These measures provide different insights into the central tendency of a dataset. The mean is useful for datasets without extreme values, the median is more robust to outliers, and the mode is helpful for understanding the most common value(s). Each measure has its applications depending on the nature of the data and the analysis goals.


In [None]:
 import numpy as np
from scipy import stats

# Example data sets
dataset_population = [2, 4, 6, 8, 10]
dataset_sample = [3, 7, 5]
dataset_odd = [3, 1, 4, 2, 5]
dataset_even = [7, 1, 3, 5]
dataset_mode_single = [2, 3, 4, 4, 5]
dataset_mode_multiple = [1, 1, 2, 3, 3]
dataset_no_mode = [1, 2, 3, 4]

In [None]:
# Mean calculation
mean_population = np.mean(dataset_population)
mean_sample = np.mean(dataset_sample)
print(f"Population Mean: {mean_population}")
print(f"Sample Mean: {mean_sample}")

In [None]:
# Median calculation
median_odd = np.median(dataset_odd)
median_even = np.median(dataset_even)
print(f"Median (Odd dataset): {median_odd}")
print(f"Median (Even dataset): {median_even}")

In [None]:
# Mode calculation
mode_single = stats.mode(dataset_mode_single)
mode_multiple = stats.mode(dataset_mode_multiple)
mode_no_mode = stats.mode(dataset_no_mode)

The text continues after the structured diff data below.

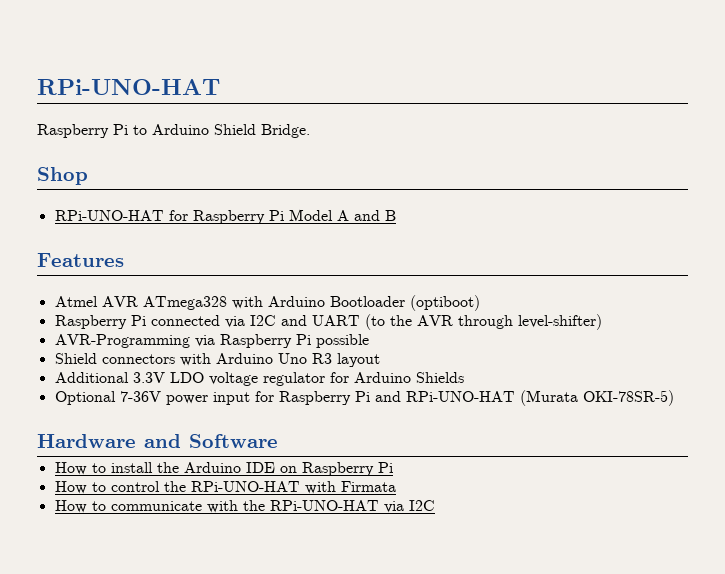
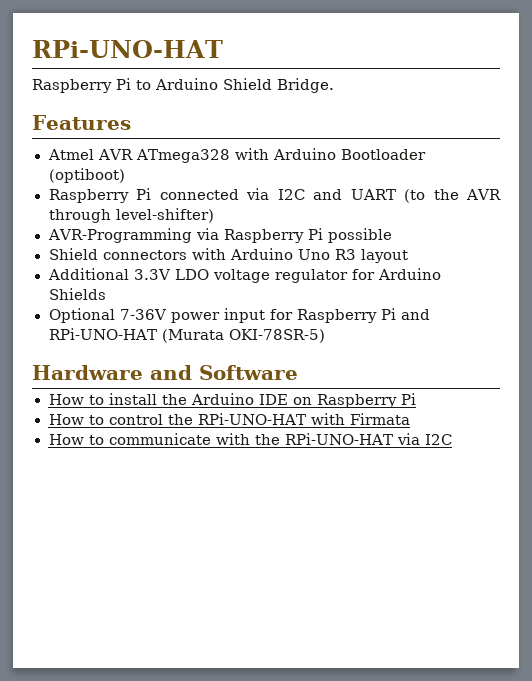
[37,167,88,185] [54,209,396,224] // Shop // RPi-UNO-HAT for Raspberry Pi Model A and B -> (334, 85) none

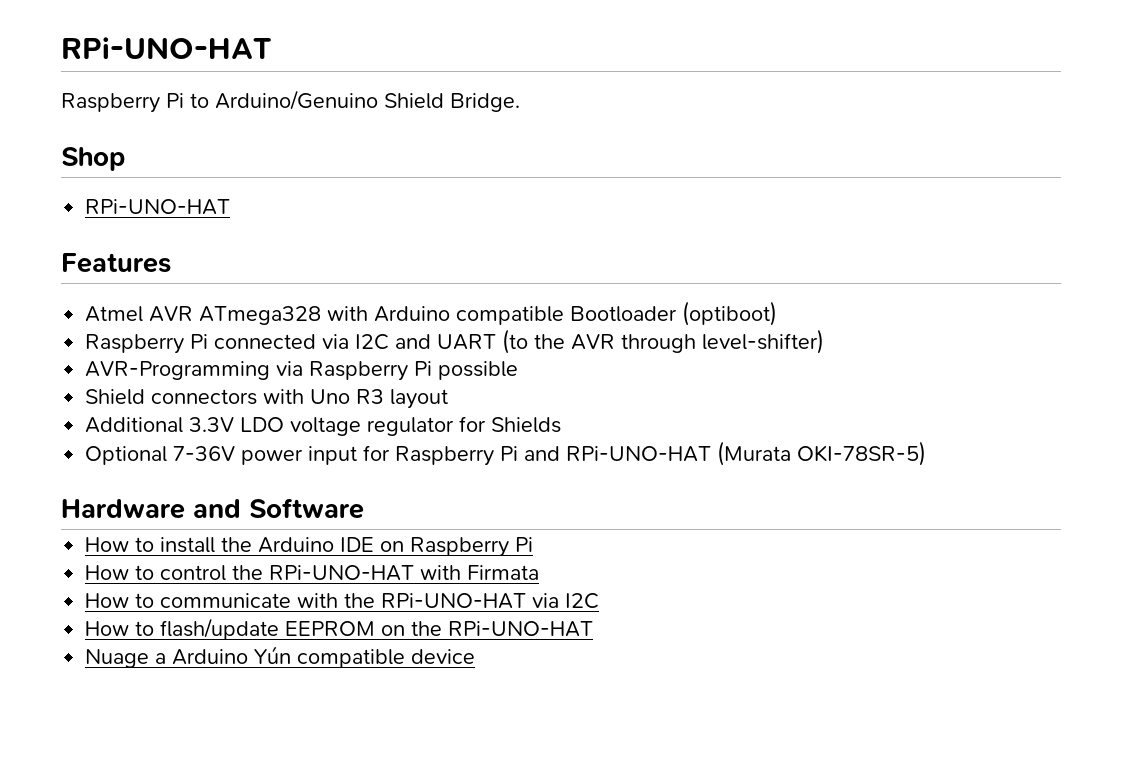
[155,78,218,90] Arduino -> [215,90,378,110] Arduino/Genuino
(334, 85) none -> [61,147,126,171] [85,199,231,215] // Shop // RPi-UNO-HAT
(336, 154) none -> [456,306,565,325] compatible
[229,248,293,260] Arduino -> (305, 396) none
[377,268,441,280] Arduino -> (487, 424) none
(452, 439) none -> [85,618,594,640] [85,646,476,668] // How to flash/update EEPROM on the RPi-UNO-HAT // Nuage a Arduino Yún compatible device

print(f"Mode (Single mode dataset): {mode_single.mode} with count {mode_single.count}")
print(f"Mode (Multiple modes dataset): {mode_multiple.mode} with counts {mode_multiple.count}")

In [None]:
print(f"Mode (No mode dataset): {mode_no_mode.mode} with count {mode_no_mode.count}")

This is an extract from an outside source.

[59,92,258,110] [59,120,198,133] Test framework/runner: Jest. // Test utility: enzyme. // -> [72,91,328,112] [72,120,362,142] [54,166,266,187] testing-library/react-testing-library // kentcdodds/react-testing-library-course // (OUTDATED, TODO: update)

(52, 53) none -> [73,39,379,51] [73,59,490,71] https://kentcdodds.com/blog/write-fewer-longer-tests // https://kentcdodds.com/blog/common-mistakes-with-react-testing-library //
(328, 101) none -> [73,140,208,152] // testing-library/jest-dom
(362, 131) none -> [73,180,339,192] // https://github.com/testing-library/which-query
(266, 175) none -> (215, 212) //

# Measures of spread (or dispersion)

These measures include:

1. **Range**
2. **Variance**
3. **Standard Deviation**
4. **Interquartile Range (IQR)**

### 1. Range

#### Definition
The range is the difference between the maximum and minimum values in a dataset. It provides a simple measure of the spread but is highly sensitive to outliers.

#### Formulation
$$
\text{Range} = \max(x) - \min(x)
$$

#### Calculation Example
- Dataset: $3, 5, 7, 2, 9$
  $$
  \text{Range} = 9 - 2 = 7
  $$

### 2. Variance

#### Definition
Variance measures the average squared deviation of each data point from the mean. It quantifies the spread of the data points.

#### Formulation
- **Population Variance ($\sigma^2$)**:
  $$
  \sigma^2 = \frac{1}{N} \sum_{i=1}^{N} (x_i - \mu)^2
  $$
  Where $N$ is the total number of observations, $x_i$ are the individual data points, and $\mu$ is the population mean.

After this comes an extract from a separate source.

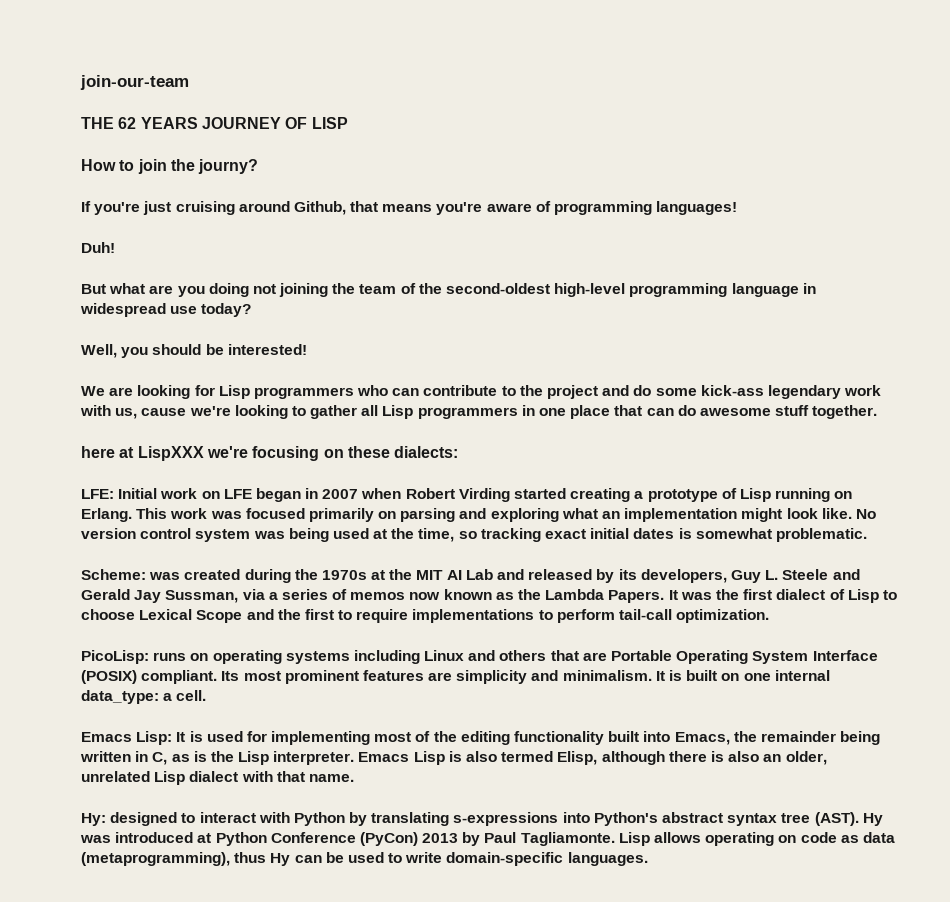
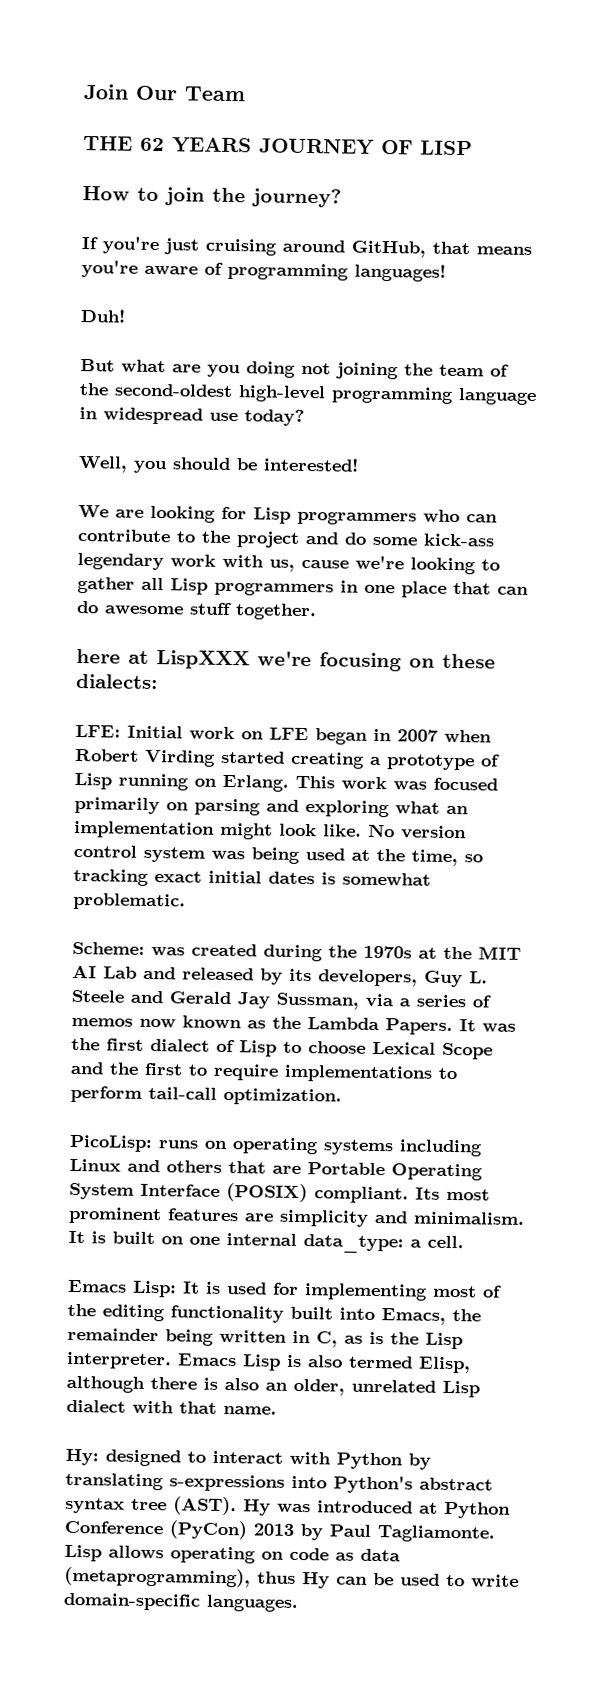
[80,75,189,90] join-our-team -> [83,84,246,102] Join Our Team
[198,159,259,174] journy? -> [251,188,342,208] journey?
[293,201,346,215] Github, -> [351,240,426,258] GitHub,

- **Sample Variance ($s^2$)**:
  $$
  s^2 = \frac{1}{n-1} \sum_{i=1}^{n} (x_i - \bar{x})^2
  $$
  Where $n$ is the total number of observations in the sample, $x_i$ are the individual data points, and $\bar{x}$ is the sample mean.

#### Calculation Example
- Dataset: $4, 8, 6, 5, 3$
  $$
  \bar{x} = \frac{4 + 8 + 6 + 5 + 3}{5} = \frac{26}{5} = 5.2
  $$
  $$
  s^2 = \frac{(4-5.2)^2 + (8-5.2)^2 + (6-5.2)^2 + (5-5.2)^2 + (3-5.2)^2}{5-1}
  $$
  $$
  s^2 = \frac{1.44 + 7.84 + 0.64 + 0.04 + 4.84}{4} = \frac{14.8}{4} = 3.7
  $$

### 3. Standard Deviation

#### Definition
The standard deviation is the square root of the variance. It provides a measure of spread in the same units as the data.

#### Formulation
$$
\sigma = \sqrt{\sigma^2}
$$

#### Calculation Example
- Dataset: $4, 8, 6, 5, 3$
  $$
  s = \sqrt{3.7} \approx 1.92
  $$

### 4. Interquartile Range (IQR)

#### Definition
The IQR is the range of the middle 50% of the data. It is the difference between the first quartile (Q1) and the third quartile (Q3).

#### Formulation
$$
\text{IQR} = Q3 - Q1
$$

#### Calculation Example
- Dataset: $1, 3, 5, 7, 9, 11, 13$
  $$
  Q1 = 3 \quad (\text{25th percentile})
  $$
  $$
  Q3 = 11 \quad (\text{75th percentile})
  $$
  $$
  \text{IQR} = 11 - 3 = 8
  $$

In [None]:
import numpy as np

# Example datasets
dataset_range = [3, 5, 7, 2, 9]
dataset_variance = [4, 8, 6, 5, 3]
dataset_iqr = [1, 3, 5, 7, 9, 11, 13]

In [None]:
# Range calculation
range_value = np.max(dataset_range) - np.min(dataset_range)
print(f"Range: {range_value}")

In [None]:
# Variance calculation (Sample)
variance_sample = np.var(dataset_variance, ddof=1)
print(f"Sample Variance: {variance_sample}")

In [None]:
# Standard deviation calculation (Sample)
std_deviation_sample = np.std(dataset_variance, ddof=1)
print(f"Sample Standard Deviation: {std_deviation_sample}")

In [None]:
# IQR calculation
Q1 = np.percentile(dataset_iqr, 25)
Q3 = np.percentile(dataset_iqr, 75)
IQR = Q3 - Q1
print(f"IQR: {IQR}")

# Measures of shape

They describe the distribution's symmetry and the peakedness or flatness of the data. These measures include:

1. **Skewness**
2. **Kurtosis**

### 1. Skewness

#### Definition
Skewness is a measure of the asymmetry of the probability distribution of a real-valued random variable. It indicates whether the data points are skewed to the left (negative skew) or to the right (positive skew).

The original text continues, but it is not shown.